╭──

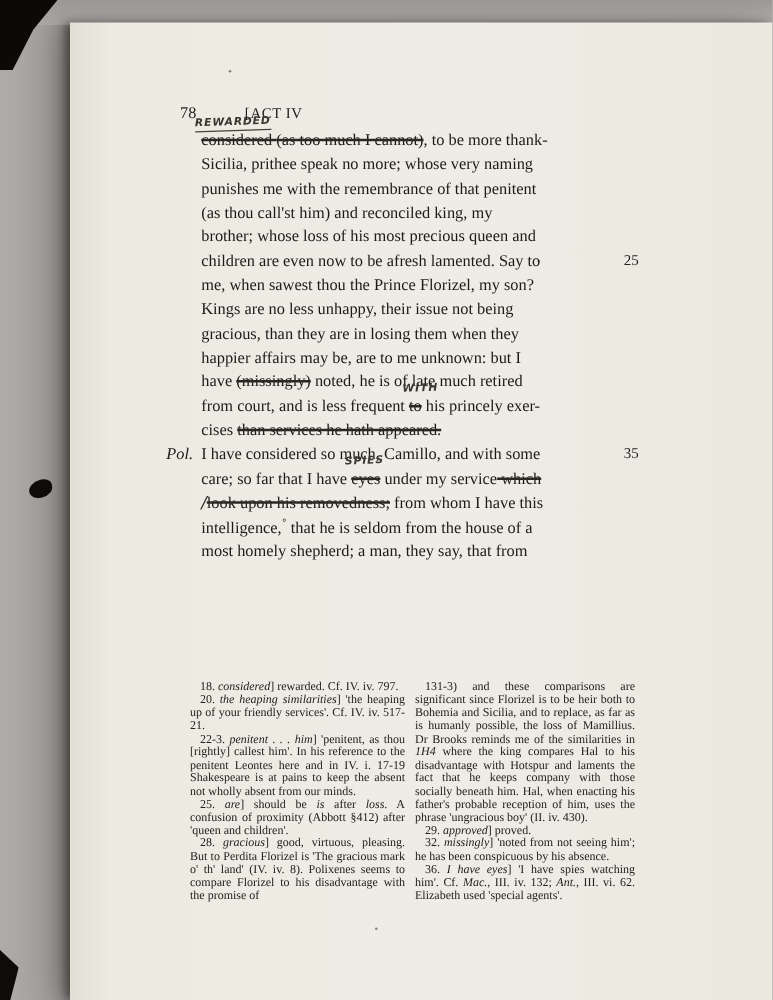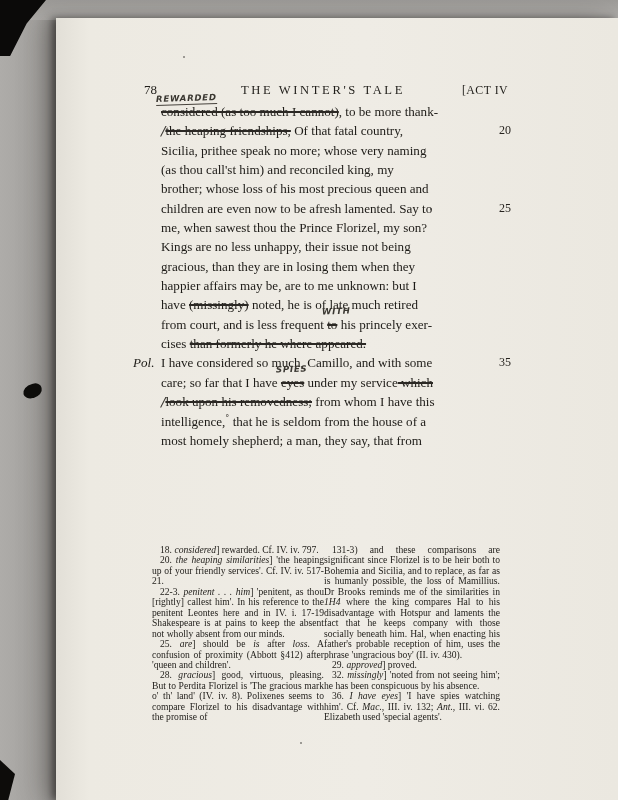"THE WINTER'S TALE" span.running-title { html: <span>THE WINTER'S TALE</span> -> none }
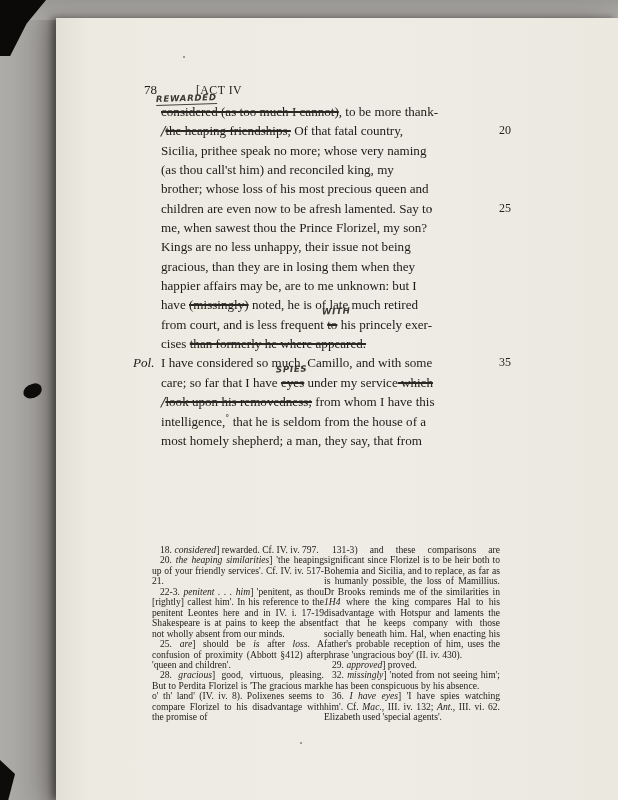"/the heaping friendships, Of that" div.line { html: <div><span>/</span><span>the heaping friendships,</span><span> Of that fatal country,</span><span>20</span></div> -> none }
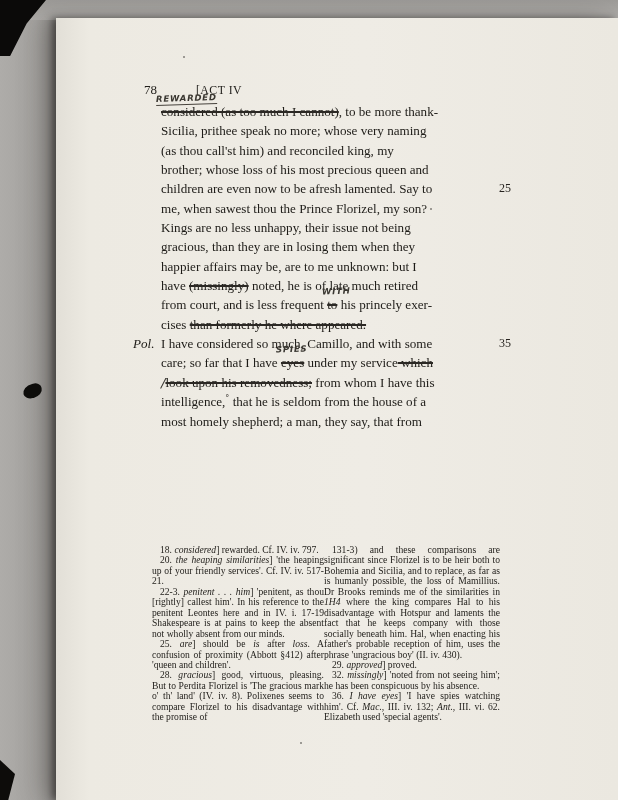"punishes me with the remembrance" div.line { html: none -> <div><span>punishes me with the remembrance of that penitent</span></div> }
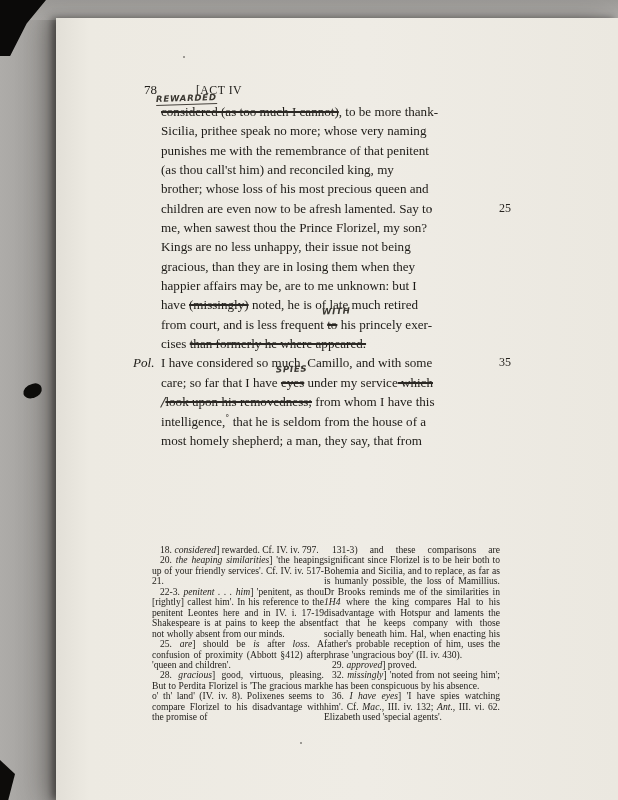"than formerly he where appeared." span.seg { text: formerly he where -> services he hath }
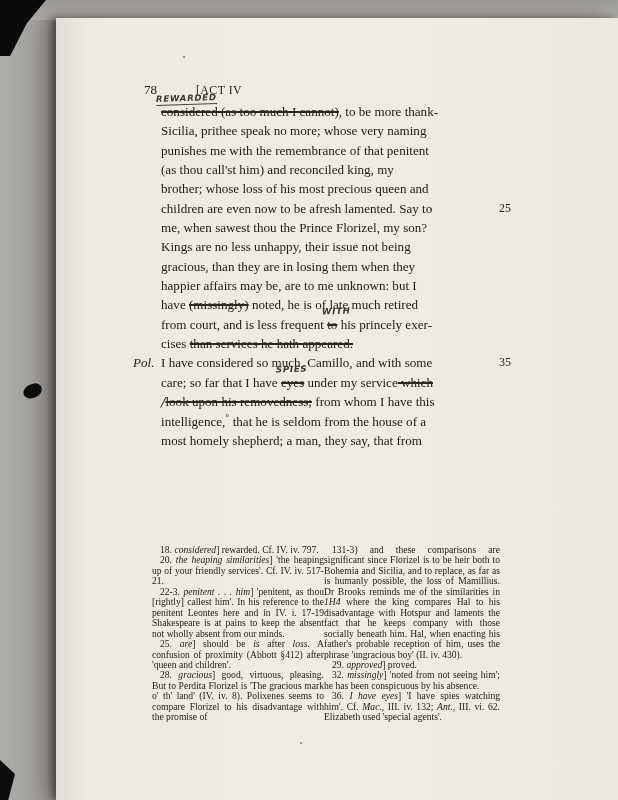"131-3) and these comparisons are" .fncol.right { left: 268px -> 276px }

╰──

**Assignment**
A word-for-word transcript of the entries above is needed, with pictures removed.

**The answer**
"THE WINTER'S TALE" span.running-title { html: <span>THE WINTER'S TALE</span> -> none }
"/the heaping friendships, Of that" div.line { html: <div><span>/</span><span>the heaping friendships,</span><span> Of that fatal country,</span><span>20</span></div> -> none }
"punishes me with the remembrance" div.line { html: none -> <div><span>punishes me with the remembrance of that penitent</span></div> }
"than formerly he where appeared." span.seg { text: formerly he where -> services he hath }
"131-3) and these comparisons are" .fncol.right { left: 268px -> 276px }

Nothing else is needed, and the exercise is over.